With thanks to the Foster family in Canada the photos c 1911-1917 show the former 18 Bath Rd Terrace, home of Emily Veale. Mary Patrick (nee Foster ) believed to be right with possibly Ethel Veale step-daughter of Emily.
In 2009 Bob Cullis shared with the Remembering Rodborough Project his memories of Emily Veale:
“Another thing I remember must have been in the 1947 winter. At No 18 Bath Road Terrace, which is now, I think. 105 Bath Road, an elderly lady lived who was fondly known as Granny Veale. A remarkable lady she was in her 90s, wore a cloth cap, long overcoat, held together with a safety pin at the throat, black boots… men’s boots with holes cut in for her bunions! Some people were frightened of her. I found her an absolutely fascinating character. In fact, I think she was quite a well-read lady. She’d been widowed three times; each of her husbands had been Army officers. In fact, the last one was an Army doctor. She kept chickens and pigs… with which I was fascinated. You entered the area where she kept pigs, by going up her back garden, through a dark shed, which to me was always known as ‘Over the Way’. She clutched my hand and said, ‘Come on lets go over the way’. Now a magic thing would happen. I remember distinctly going through this shed, entering blackness as she shut the door, crossing the shed in total darkness and she’d open the other door into sunshine. And to me going through this shed… was entering another world!

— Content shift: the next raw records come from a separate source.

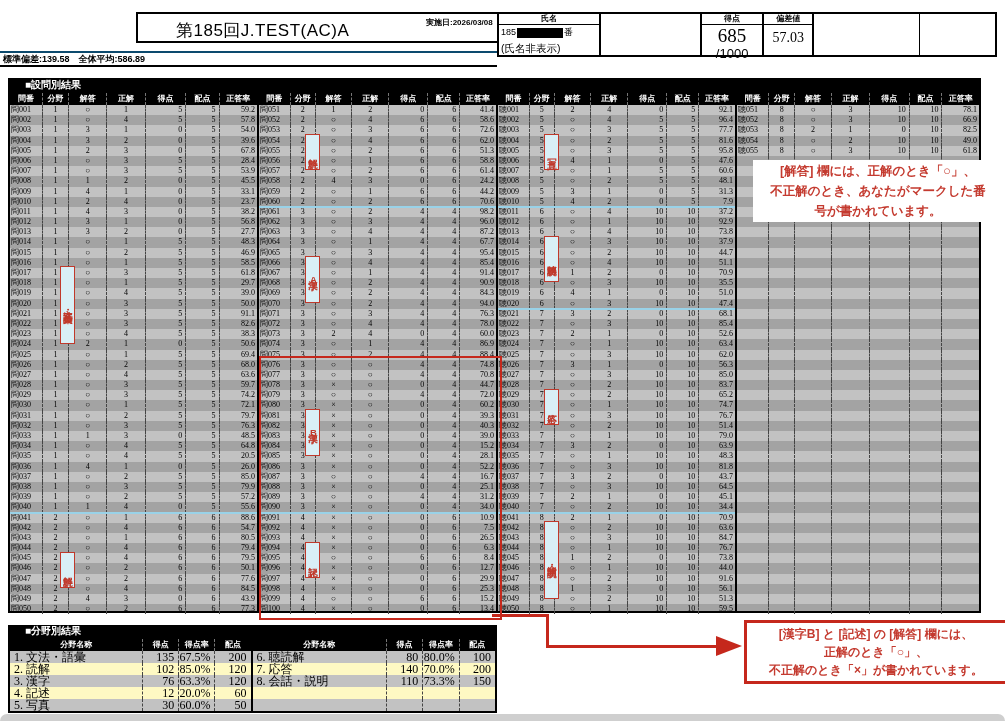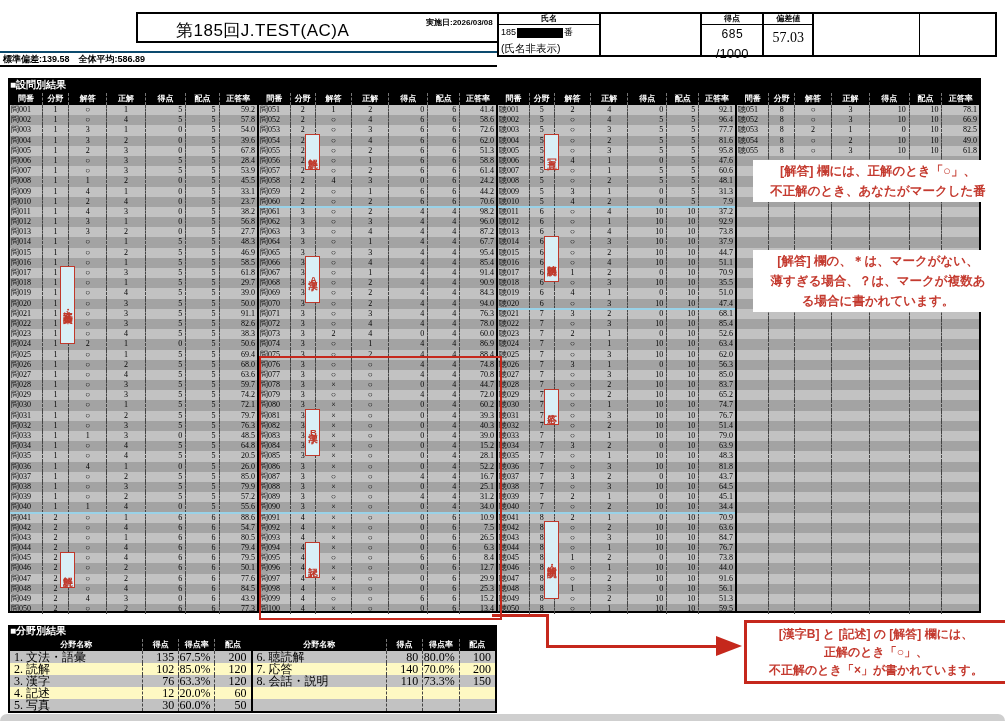--- a/index.html
+++ b/index.html
@@ -14,30 +14,30 @@
   .hdr-right{position:absolute;left:497px;top:12px;width:500px;height:45px;
              border:2px solid #000;box-sizing:border-box;display:flex;}
   .hcell{position:relative;box-sizing:border-box;border-left:2px solid #000;}
   .hcell:first-child{border-left:none;}
   .hcell.thin{border-left-width:1px;}
   .cell-hd{font-size:8px;font-weight:bold;text-align:center;border-bottom:1px solid #000;
            height:10px;line-height:10px;}
   .name-line{font-size:9px;margin:1px 0 0 2px;white-space:nowrap;}
   .redact{display:inline-block;width:46px;height:10px;background:#000;vertical-align:middle;margin:0 1px;}
   .name-hidden{font-size:10.5px;margin:3px 0 0 2px;white-space:nowrap;}
-  .score-val{font-family:Liberation Mono, monospace;font-size:12px;text-align:center;line-height:21px;}
+  .score-val{font-family:Liberation Serif, serif;font-size:19px;text-align:center;line-height:21px;}
   .score-den{font-size:13px;text-align:center;}
   .dev-val{font-family:"Liberation Serif","DejaVu Serif",serif;font-size:14px;text-align:center;margin-top:5px;}
   .stats-strip{position:absolute;left:0;top:51px;width:497px;height:16px;
                border-top:2px solid #0c4a6e;border-bottom:2px solid #000;box-sizing:border-box;
                font-size:9px;font-weight:bold;line-height:12px;padding-left:3px;}
 
   
   .sec-bar{position:absolute;background:#000;color:#fff;font-weight:bold;font-size:10px;
-           line-height:13px;padding-left:2px;box-sizing:border-box;}
+           line-height:13px;padding-left:17px;box-sizing:border-box;}
   .qsec{left:8px;top:78px;width:973px;height:13px;}
   .csec{left:8px;top:625px;width:489px;height:12px;line-height:12px;}
 
   
   .qtable{position:absolute;left:8px;top:91px;width:973px;height:522px;display:flex;
           border:2px solid #000;box-sizing:border-box;background:#a3a3a3;}
   .qgroup{position:relative;height:100%;border-right:2px solid #000;box-sizing:border-box;}
   .qgroup:last-child{border-right:none;}
   .qhead{display:flex;height:12px;background:#000;color:#fff;font-weight:bold;font-size:8px;line-height:12px;}
   .qhead .qc{border-left:1px dashed #777;}
@@ -2005,25 +2005,21 @@
 
   <div class="redbox" style="left:259px;top:356px;width:239px;height:260px;"></div>
   <div class="rline" style="left:492px;top:614px;width:56px;height:2.5px;"></div>
   <div class="rline" style="left:546px;top:614px;width:2.5px;height:33px;"></div>
   <div class="rline" style="left:546px;top:645px;width:172px;height:2.5px;"></div>
   <div class="arrowhead" style="left:716px;top:636px;"></div>
 
   <div class="ann ann1" id="ann1" style="left:753px;top:160px;">
       <div class="ln">[解答] 欄には、正解のとき「○」、</div>
       <div class="ln">不正解のとき、あなたがマークした番</div>
-    </div>
-  <div class="ann ann2" id="ann2" style="left:753px;top:250px;">
-      <div class="ln">[解答] 欄の、＊は、マークがない、</div>
-      <div class="ln">薄すぎる場合、？は、マークが複数あ</div>
-      <div class="ln">る場合に書かれています。</div>
+      <div class="ln">号が書かれています。</div>
     </div>
   <div class="ann ann3" id="ann3" style="left:744px;top:620px;">
       <div class="ln">[漢字B] と [記述] の [解答] 欄には、</div>
       <div class="ln">正解のとき「○」、</div>
       <div class="ln">不正解のとき「×」が書かれています。</div>
     </div>
 
   <div class="sec-bar csec">■分野別結果</div>
   <div class="ctable" id="ctable">
       <div class="chalf">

This amazing world… chickens, cockerels and pigs. And a lot of the fences and the pens were made of all sorts (you couldn’t get wire netting in those days) often bed ends. And the place was fondly known by locals as ‘Bedstead Farm’. Now this piece of land later became the area on which Clarke Brothers UK operated and it’s now an industrial estate. But one incident with Granny Veale which always sticks, was in the winter of 1947, she had a cockerel which was what she’d term as ‘frosted’. Obviously got the cold in it! I entered her house with my mother, I was amazed in the black lead grate (which had an accompanying black lead oven) was a low fire and in the oven was this cockerel… alive! Apparently, she was trying to defrost it… as she said ‘Thaw it out’. I can remember running into what was her front room and there was a cake. She’d made a cake and left the cake in the living room with the cockerel in the oven. We went into the front room and she went back to the living room (presumably a cup of tea or something) and there was this scream and we ran in. And there on the table, on top of the cake was the cockerel… daintily picking out the currents! That was Granny Veale all over.”